**MATERIAL SHOWN:**
# # # # # # #
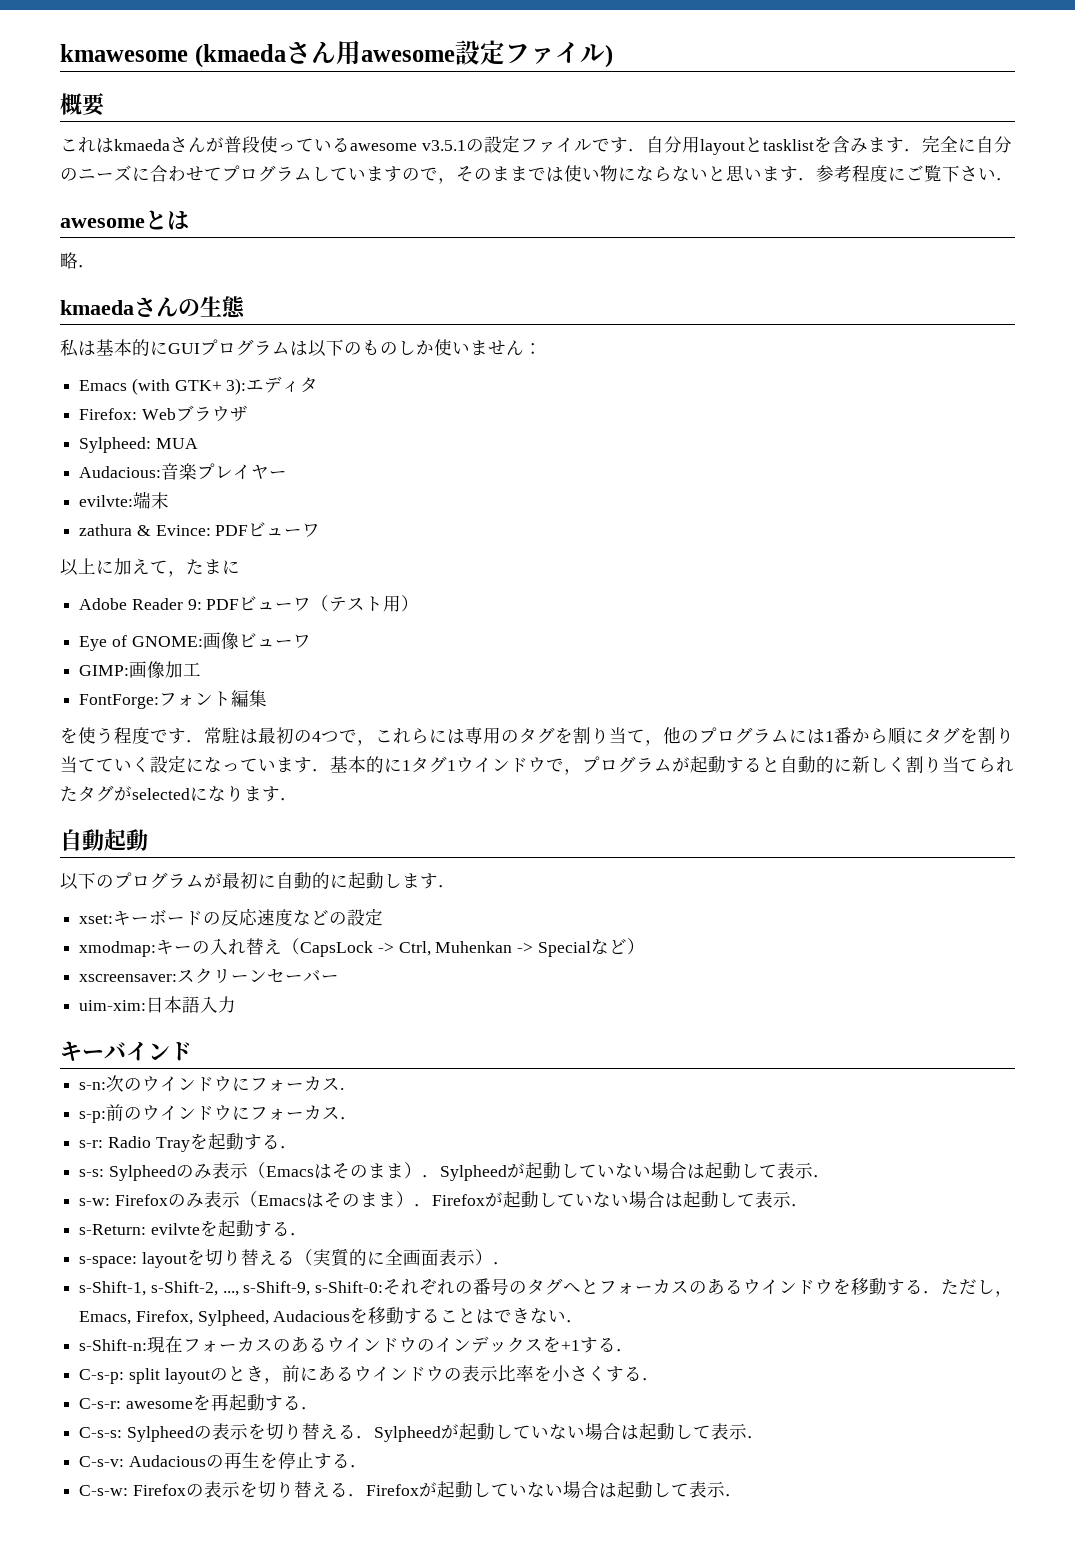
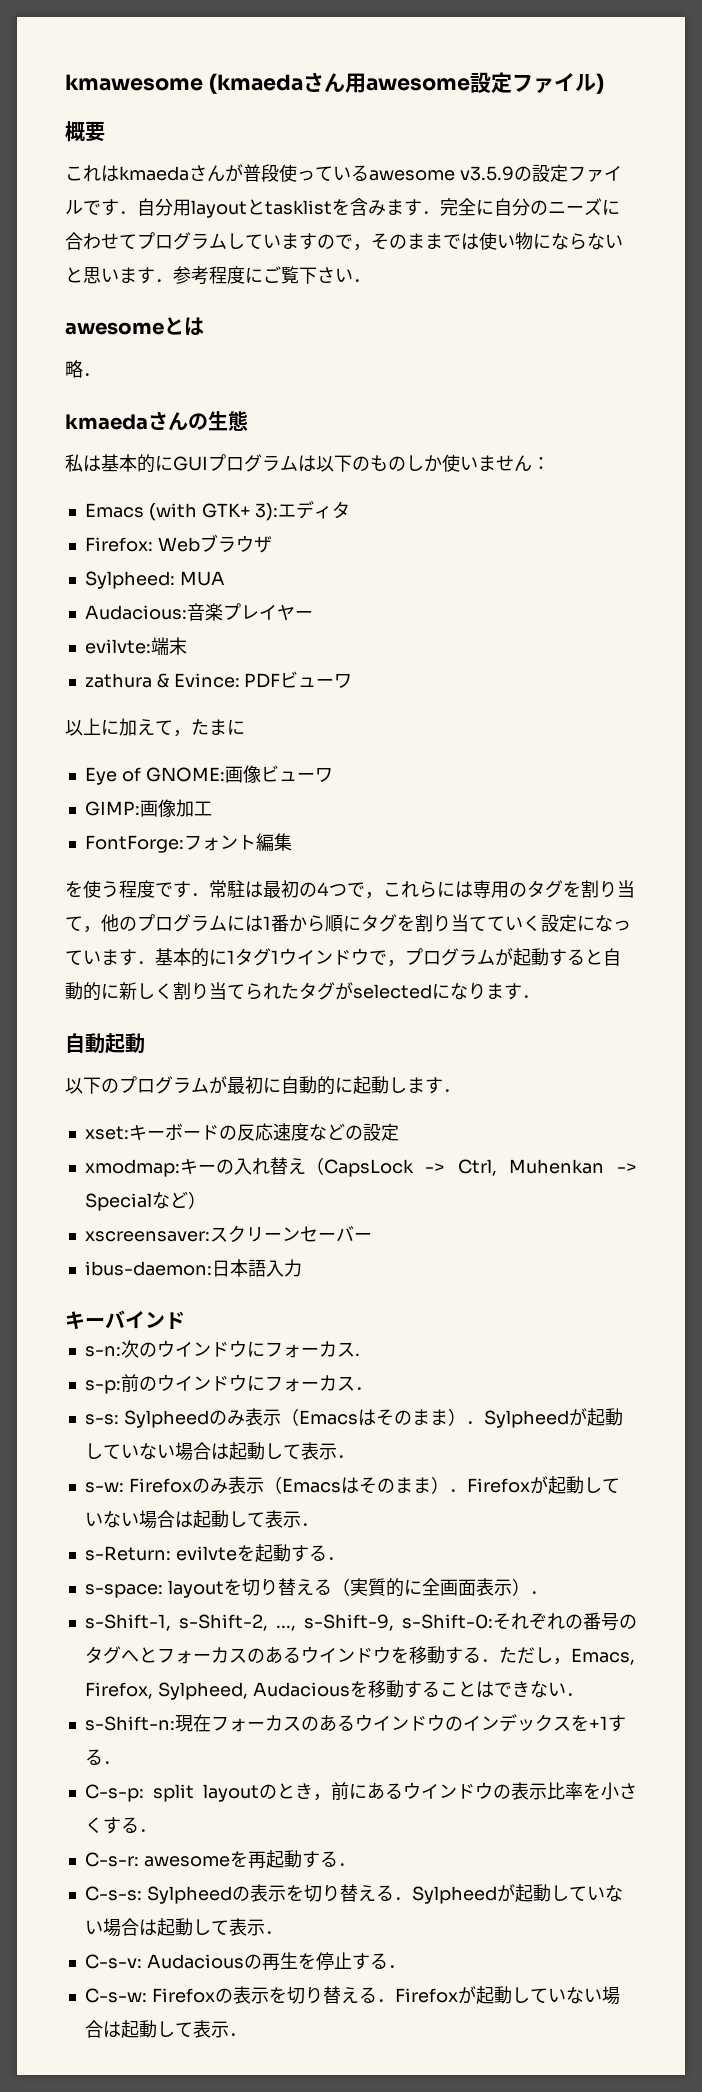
[421,140,466,151] v3.5.1 -> [459,166,514,181] v3.5.9
[79,595,420,612] // Adobe Reader 9: PDFビューワ（テスト用） -> (245, 727) none
[79,1000,147,1011] uim-xim: -> [84,1261,212,1276] ibus-daemon:
[79,1133,298,1152] // s-r: Radio Trayを起動する． -> (373, 1388) none

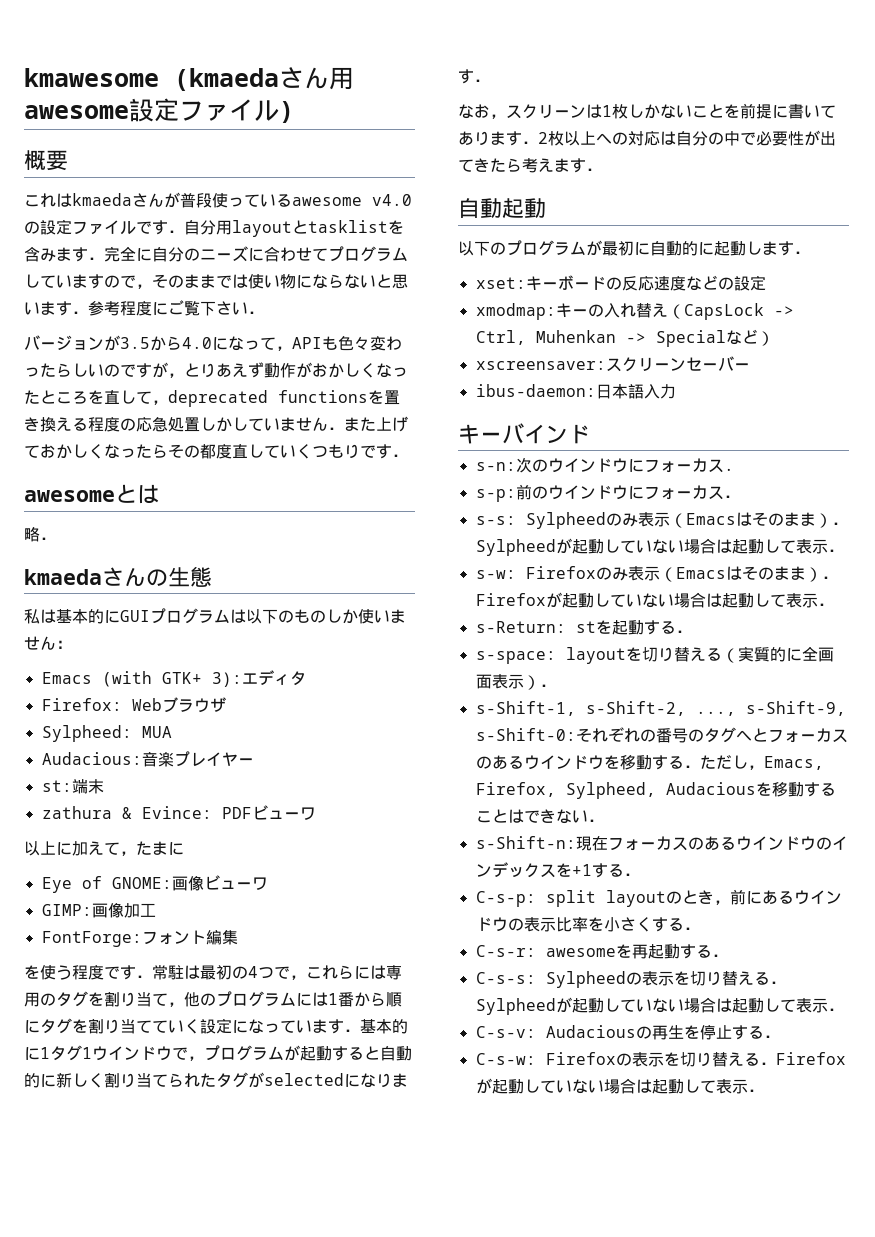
[459,166,514,181] v3.5.9 -> [372,194,412,206] v4.0
(371, 280) none -> [24,335,402,351] [24,362,408,378] [24,390,400,407] [24,416,408,432] [24,444,408,459] // バージョンが3.5から4.0になって，APIも色々変わったらしいのですが，とりあえず動作がおかしくなったところを直して，deprecated functionsを置き換える程度の応急処置しかしていません．また上げておかしくなったらその都度直していくつもりです．
[84,639,151,654] evilvte: -> [41,780,72,792] st:
(540, 996) none -> [458,103,836,119] [458,130,836,146] [458,158,602,173] // なお，スクリーンは1枚しかないことを前提に書いてあります．2枚以上への対応は自分の中で必要性が出てきたら考えます．
[175,1546,237,1561] evilvte -> [575,621,596,633] st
# # # # # # #
**EXERCISE:**
Everything in the data must be printed verbatim except the pictures.

**SOLUTION BELOW:**
[421,140,466,151] v3.5.1 -> [459,166,514,181] v3.5.9
[79,595,420,612] // Adobe Reader 9: PDFビューワ（テスト用） -> (245, 727) none
[79,1000,147,1011] uim-xim: -> [84,1261,212,1276] ibus-daemon:
[79,1133,298,1152] // s-r: Radio Trayを起動する． -> (373, 1388) none

[459,166,514,181] v3.5.9 -> [372,194,412,206] v4.0
(371, 280) none -> [24,335,402,351] [24,362,408,378] [24,390,400,407] [24,416,408,432] [24,444,408,459] // バージョンが3.5から4.0になって，APIも色々変わったらしいのですが，とりあえず動作がおかしくなったところを直して，deprecated functionsを置き換える程度の応急処置しかしていません．また上げておかしくなったらその都度直していくつもりです．
[84,639,151,654] evilvte: -> [41,780,72,792] st:
(540, 996) none -> [458,103,836,119] [458,130,836,146] [458,158,602,173] // なお，スクリーンは1枚しかないことを前提に書いてあります．2枚以上への対応は自分の中で必要性が出てきたら考えます．
[175,1546,237,1561] evilvte -> [575,621,596,633] st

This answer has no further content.